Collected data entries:
────
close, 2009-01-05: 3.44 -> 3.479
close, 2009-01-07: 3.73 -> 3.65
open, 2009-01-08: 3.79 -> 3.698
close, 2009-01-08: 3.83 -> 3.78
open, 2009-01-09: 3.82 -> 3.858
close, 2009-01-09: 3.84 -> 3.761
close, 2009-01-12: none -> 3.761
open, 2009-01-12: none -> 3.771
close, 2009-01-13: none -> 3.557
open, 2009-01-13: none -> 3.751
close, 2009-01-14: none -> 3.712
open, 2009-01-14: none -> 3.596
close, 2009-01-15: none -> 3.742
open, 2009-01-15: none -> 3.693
────
HOW TO COMPLETE THIS TASK: In this exercise, repeat all entries exactly.

YOUR SOLUTION:
close, 2009-01-05: 3.44 -> 3.479
close, 2009-01-07: 3.73 -> 3.65
open, 2009-01-08: 3.79 -> 3.698
close, 2009-01-08: 3.83 -> 3.78
open, 2009-01-09: 3.82 -> 3.858
close, 2009-01-09: 3.84 -> 3.761
close, 2009-01-12: none -> 3.761
open, 2009-01-12: none -> 3.771
close, 2009-01-13: none -> 3.557
open, 2009-01-13: none -> 3.751
close, 2009-01-14: none -> 3.712
open, 2009-01-14: none -> 3.596
close, 2009-01-15: none -> 3.742
open, 2009-01-15: none -> 3.693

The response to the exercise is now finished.